Entrato nell'aula, chiuse la porta dietro di sé e andò a sedersi in cattedra, sulla predella davanti alla lavagna che occupava quasi tutta la parete lunga. Lavagna e gesso. Spugna. Venticinque anni di servizio nella scuola. Al suo ingresso gli allievi presero rapidamente posto ai loro banchi. Davanti a lui ventinove diciottenni lo fissarono rispondendo al suo saluto. Si tolsero dalle orecchie gli auricolari e li infilarono in tasca. Lui li pregò di tirare fuori l'edizione scolastica de L'anitra selvatica. Lo colpì ancora una volta l'ostilità che mostravano nei suoi confronti. Facessero pure, lui aveva un compito da svolgere e l'avrebbe svolto fino in fondo. Era da loro come gruppo che percepiva quella massiccia avversione che emanava dai loro corpi. Presi individualmente potevano anche risultare simpatici, ma nell'insieme, disposti come adesso nei loro banchi, costituivano un'ostilità strutturale, rivolta contro di lui e contro tutto ciò che lui rappresentava. Nonostante obbedissero a quel che chiedeva.
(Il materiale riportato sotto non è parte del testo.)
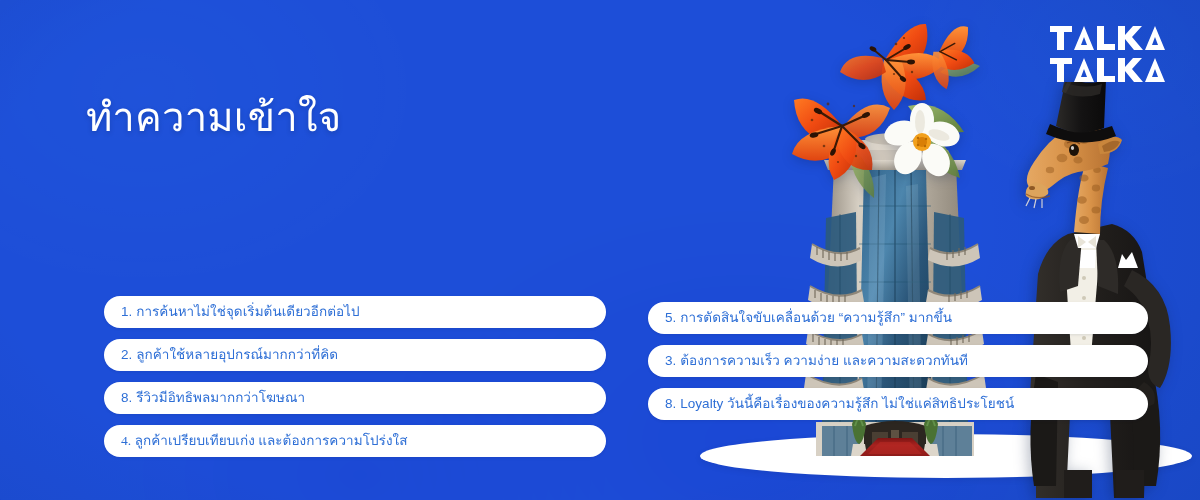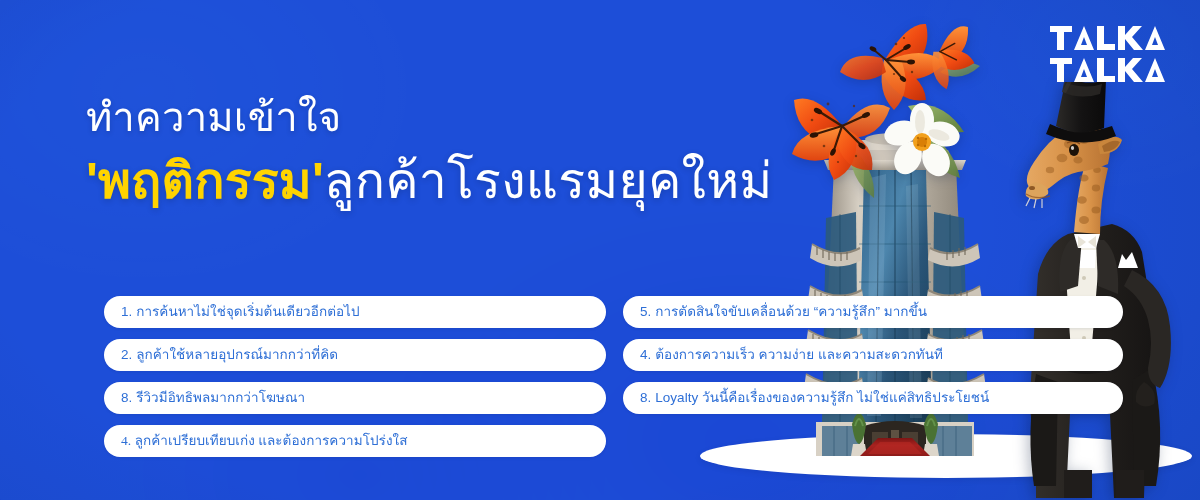"'พฤติกรรม'ลูกค้าโรงแรมยุคใหม่" div.h-l2 { html: <div> <span>'</span><span>พฤติกรรม</span><span>'</span><span>ลูกค้าโรงแรมยุคใหม่</span> </div> -> none }
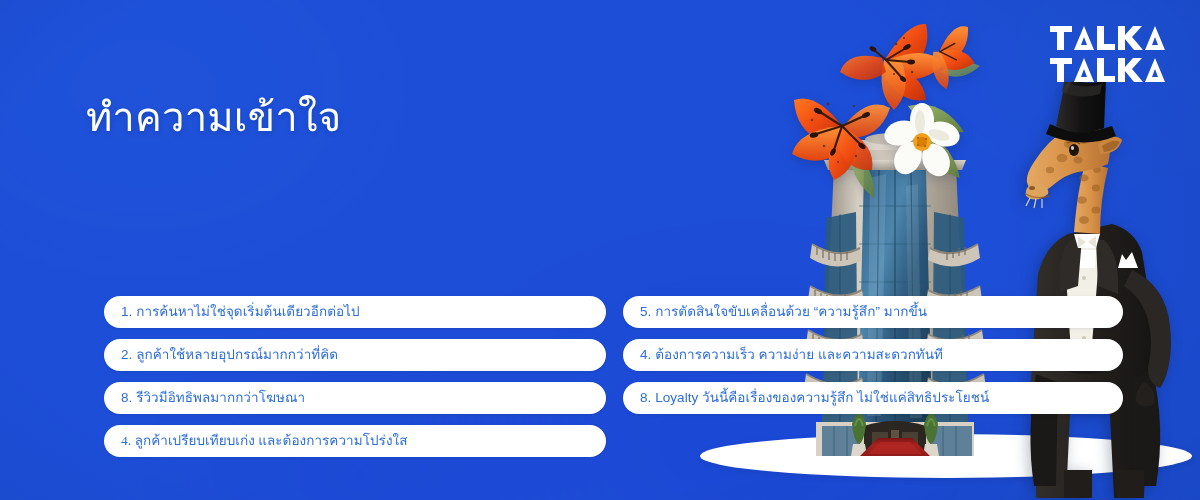"5. การตัดสินใจขับเคลื่อนด้วย" .col-r .pill { left: 607px -> 632px; margin-top: none -> 6px }
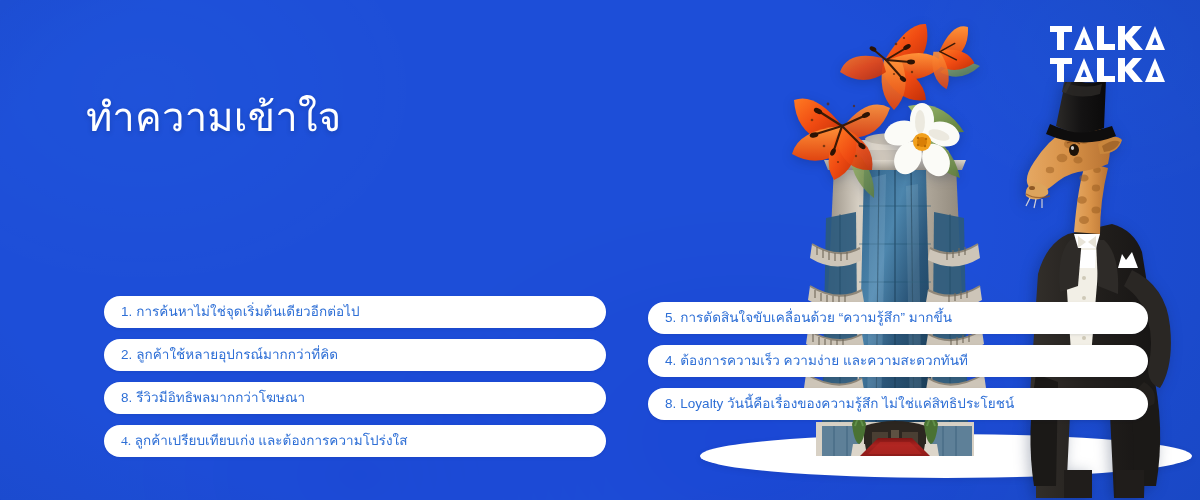"4. ต้องการความเร็ว ความง่าย" span { text: 4 -> 3 }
Tirarono fuori senza protestare l'edizione scolastica de L'anitra selvatica e la posarono sui banchi davanti a sé. Anche lui aveva una copia analoga davanti a sé. L'anitra selvatica di Henrik Ibsen. Questo singolare dramma scritto da Ibsen a cinquantasei anni, nel 1884. Era più di un mese che la classe lo stava studiando e non erano arrivati che a metà del quarto atto – questo si chiama andare a fondo alle cose, pensava. Un soporifero lunedì mattina. Ora di norvegese, addirittura doppia, in una delle classi di maturandi nella Scuola Superiore di Fagerborg. Quel giorno grigio e pesante fuori dalla finestra. Seduto in cattedra, come gli piaceva dire. Gli allievi con nasi e occhi sul libro. Qualcuno era più sdraiato sul banco che non seduto; la cosa lo irritava, ma non doveva farci caso. Parlava, spiegava. A metà del quarto atto. Dove la signora Sørby compare a casa degli Ekdal per annunciare che si sposerà con il grossista Werle, e dove è presente il dottor Relling, inquilino degli Ekdal. E lesse (lui personalmente, senza chiederlo a uno degli allievi; a volte capitava che lo chiedesse per salvare le apparenze, ma preferiva farlo lui): "RELLING (con un leggero tremito alla voce): Ma questo è proprio vero? SIGNORA SØRBY: Sì, caro Relling, è proprio vero." Leggendo, sentì un'insopportabile tensione, perché a un tratto gli sembrò di essere sulle tracce di qualcosa che fino a quel momento non aveva mai notato, commentando L'anitra selvatica.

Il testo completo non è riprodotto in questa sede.